- **What is required**:
For the data below, give again exactly the lines from the one containing "22 | Horario" through the one containing "filter: none -> Expedición != 2", both ends included, and no others.

- **Data for processing**:
== == ==

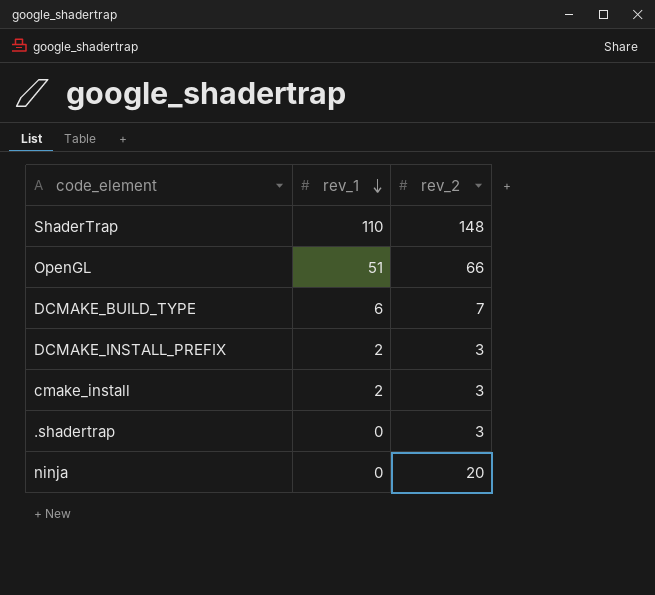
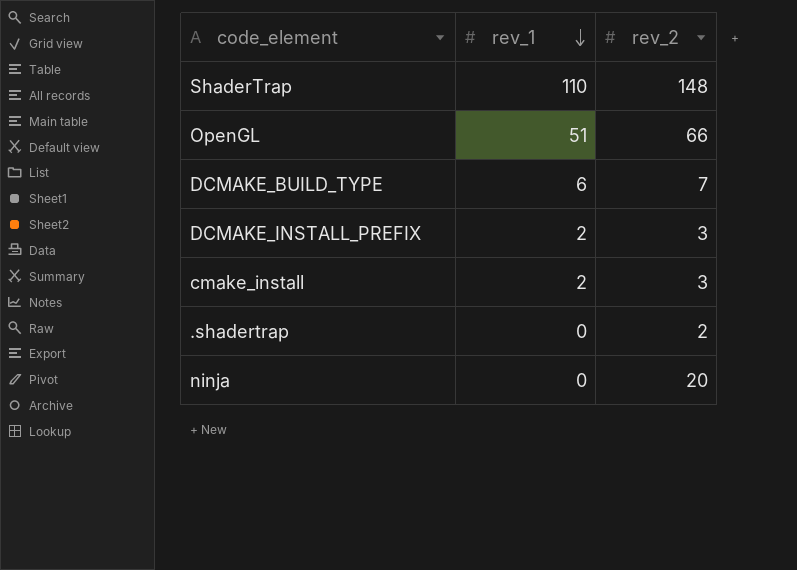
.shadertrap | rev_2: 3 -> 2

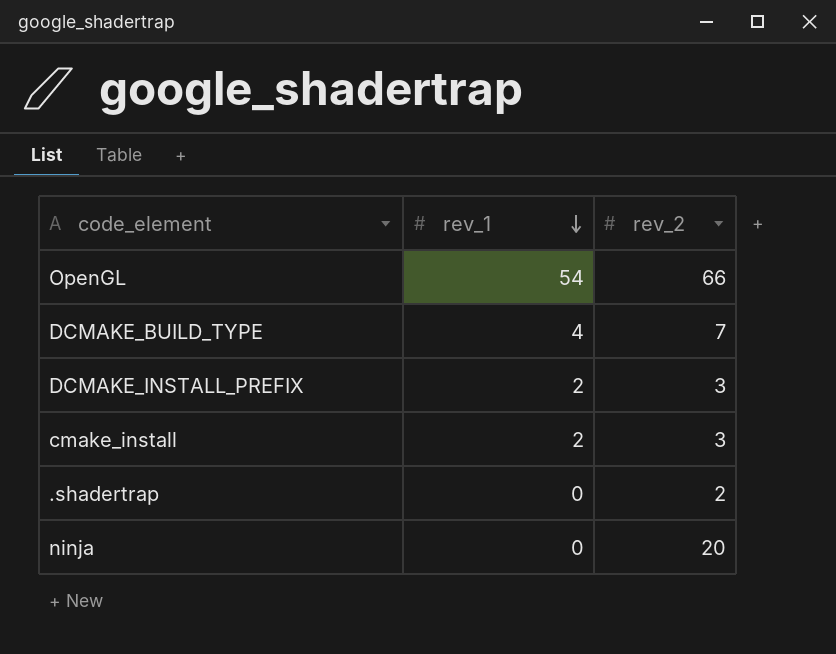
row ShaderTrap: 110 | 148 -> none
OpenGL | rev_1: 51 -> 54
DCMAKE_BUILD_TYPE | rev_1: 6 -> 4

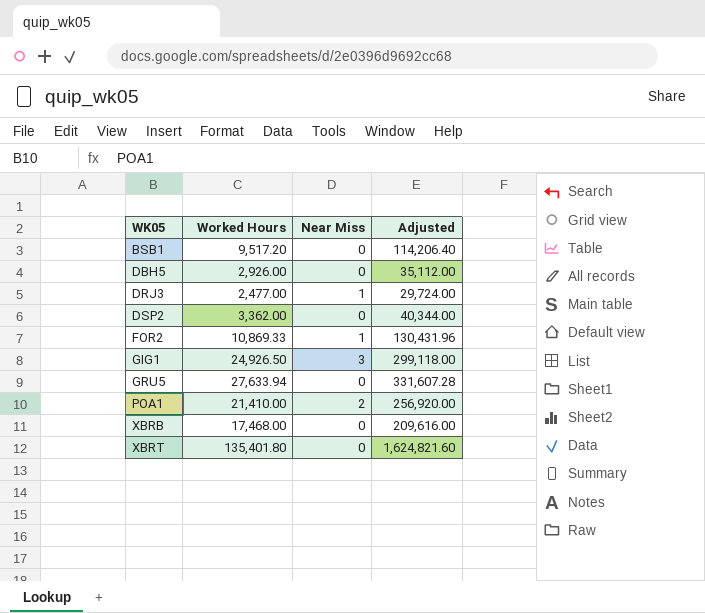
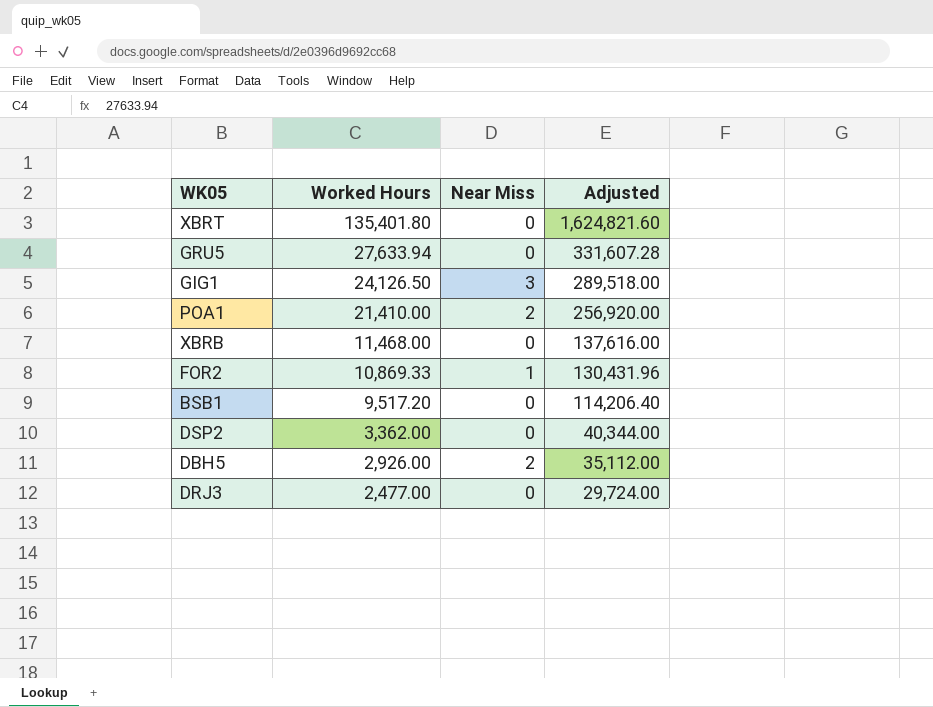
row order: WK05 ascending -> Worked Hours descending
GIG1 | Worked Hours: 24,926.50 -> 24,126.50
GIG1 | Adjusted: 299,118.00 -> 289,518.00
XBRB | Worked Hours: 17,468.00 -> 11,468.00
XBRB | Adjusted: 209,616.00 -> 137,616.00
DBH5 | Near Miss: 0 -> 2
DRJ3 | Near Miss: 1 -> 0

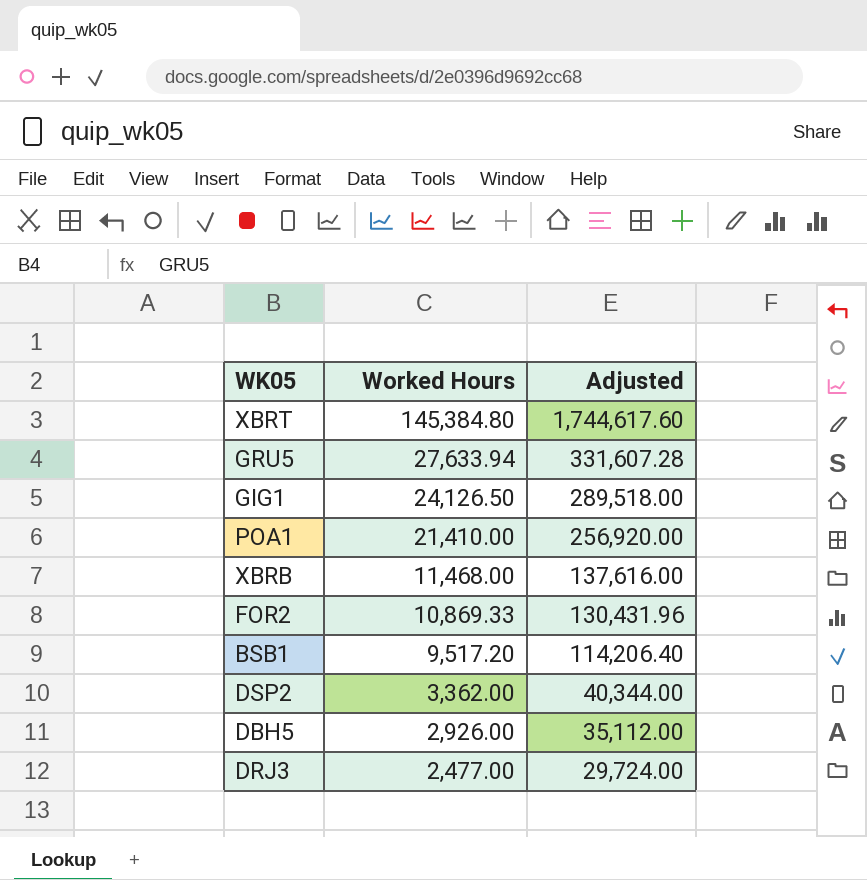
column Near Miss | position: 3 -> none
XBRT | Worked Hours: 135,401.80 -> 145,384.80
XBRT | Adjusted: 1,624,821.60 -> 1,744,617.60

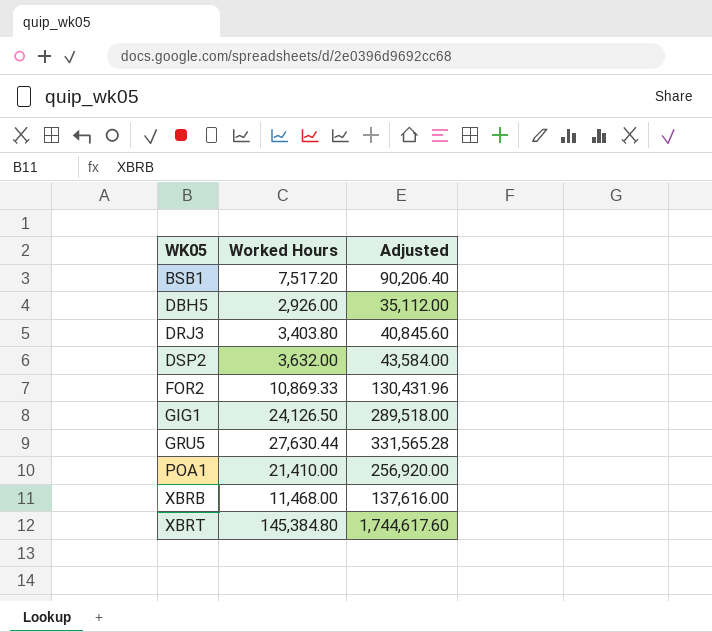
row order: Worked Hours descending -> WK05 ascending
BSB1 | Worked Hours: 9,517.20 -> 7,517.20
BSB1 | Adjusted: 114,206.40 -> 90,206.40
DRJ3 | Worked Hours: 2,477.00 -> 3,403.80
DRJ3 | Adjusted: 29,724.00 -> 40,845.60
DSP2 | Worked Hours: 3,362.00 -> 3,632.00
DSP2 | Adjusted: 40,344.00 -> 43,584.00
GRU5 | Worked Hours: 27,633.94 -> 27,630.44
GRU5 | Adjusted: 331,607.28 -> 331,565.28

== == ==

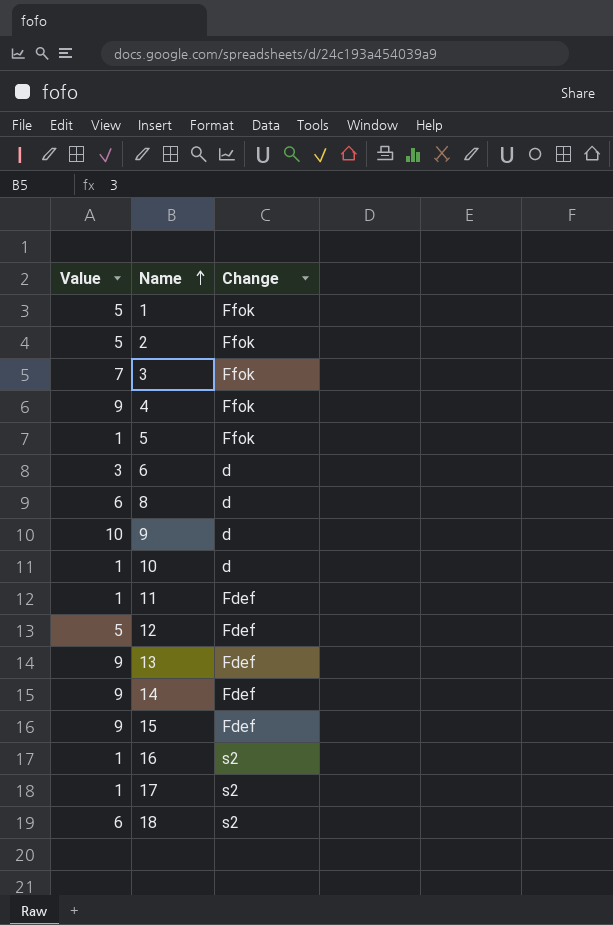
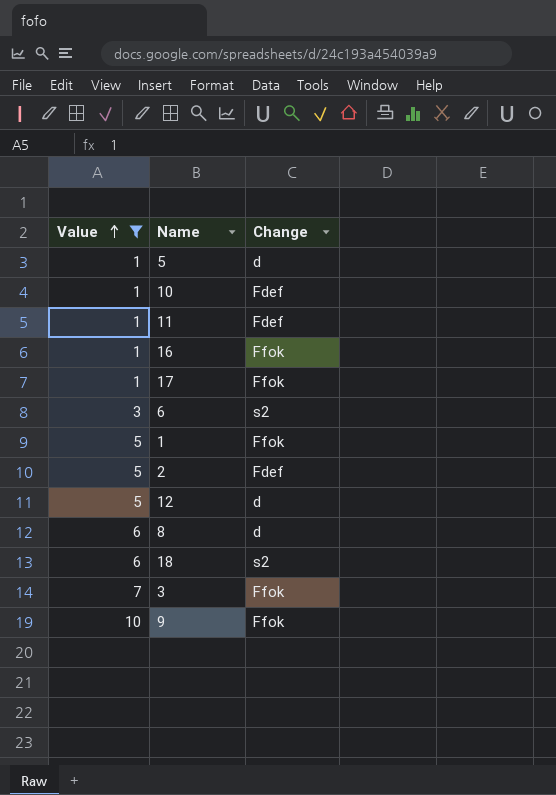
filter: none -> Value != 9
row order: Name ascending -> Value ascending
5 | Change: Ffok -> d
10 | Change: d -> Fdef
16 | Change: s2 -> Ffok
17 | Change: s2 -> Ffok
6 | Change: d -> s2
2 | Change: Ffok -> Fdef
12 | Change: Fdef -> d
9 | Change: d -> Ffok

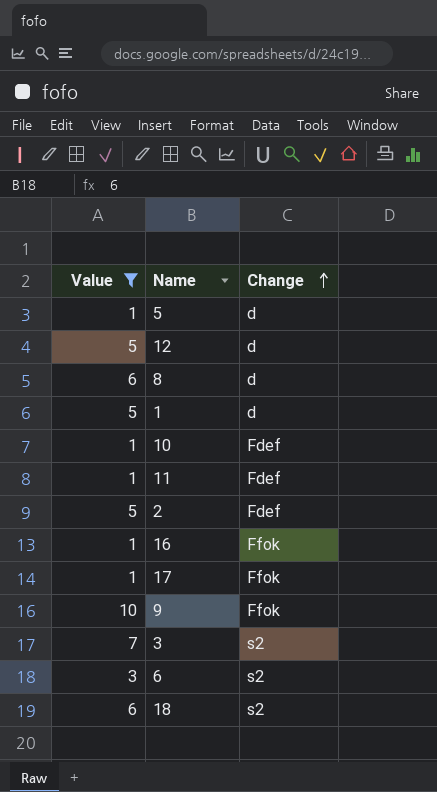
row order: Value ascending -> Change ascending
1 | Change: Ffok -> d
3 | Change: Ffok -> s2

== == ==

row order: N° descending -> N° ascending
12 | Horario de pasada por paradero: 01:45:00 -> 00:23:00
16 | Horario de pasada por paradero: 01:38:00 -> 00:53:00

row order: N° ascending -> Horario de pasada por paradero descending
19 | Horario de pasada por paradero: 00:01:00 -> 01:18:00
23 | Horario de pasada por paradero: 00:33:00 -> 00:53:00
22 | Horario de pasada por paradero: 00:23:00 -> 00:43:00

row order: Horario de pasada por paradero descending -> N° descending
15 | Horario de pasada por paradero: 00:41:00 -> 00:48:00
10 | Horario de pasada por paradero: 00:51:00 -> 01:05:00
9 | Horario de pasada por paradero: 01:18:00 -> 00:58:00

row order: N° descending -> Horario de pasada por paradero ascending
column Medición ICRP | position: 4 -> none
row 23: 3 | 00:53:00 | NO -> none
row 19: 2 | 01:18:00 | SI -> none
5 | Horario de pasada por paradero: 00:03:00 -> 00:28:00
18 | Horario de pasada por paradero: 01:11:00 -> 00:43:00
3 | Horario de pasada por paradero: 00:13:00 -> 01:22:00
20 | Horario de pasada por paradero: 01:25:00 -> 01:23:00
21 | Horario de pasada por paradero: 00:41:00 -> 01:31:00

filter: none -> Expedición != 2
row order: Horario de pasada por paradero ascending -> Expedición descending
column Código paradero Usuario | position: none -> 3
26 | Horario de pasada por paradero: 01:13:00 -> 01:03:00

== == ==

- **Exercise solution**:
22 | Horario de pasada por paradero: 00:23:00 -> 00:43:00

row order: Horario de pasada por paradero descending -> N° descending
15 | Horario de pasada por paradero: 00:41:00 -> 00:48:00
10 | Horario de pasada por paradero: 00:51:00 -> 01:05:00
9 | Horario de pasada por paradero: 01:18:00 -> 00:58:00

row order: N° descending -> Horario de pasada por paradero ascending
column Medición ICRP | position: 4 -> none
row 23: 3 | 00:53:00 | NO -> none
row 19: 2 | 01:18:00 | SI -> none
5 | Horario de pasada por paradero: 00:03:00 -> 00:28:00
18 | Horario de pasada por paradero: 01:11:00 -> 00:43:00
3 | Horario de pasada por paradero: 00:13:00 -> 01:22:00
20 | Horario de pasada por paradero: 01:25:00 -> 01:23:00
21 | Horario de pasada por paradero: 00:41:00 -> 01:31:00

filter: none -> Expedición != 2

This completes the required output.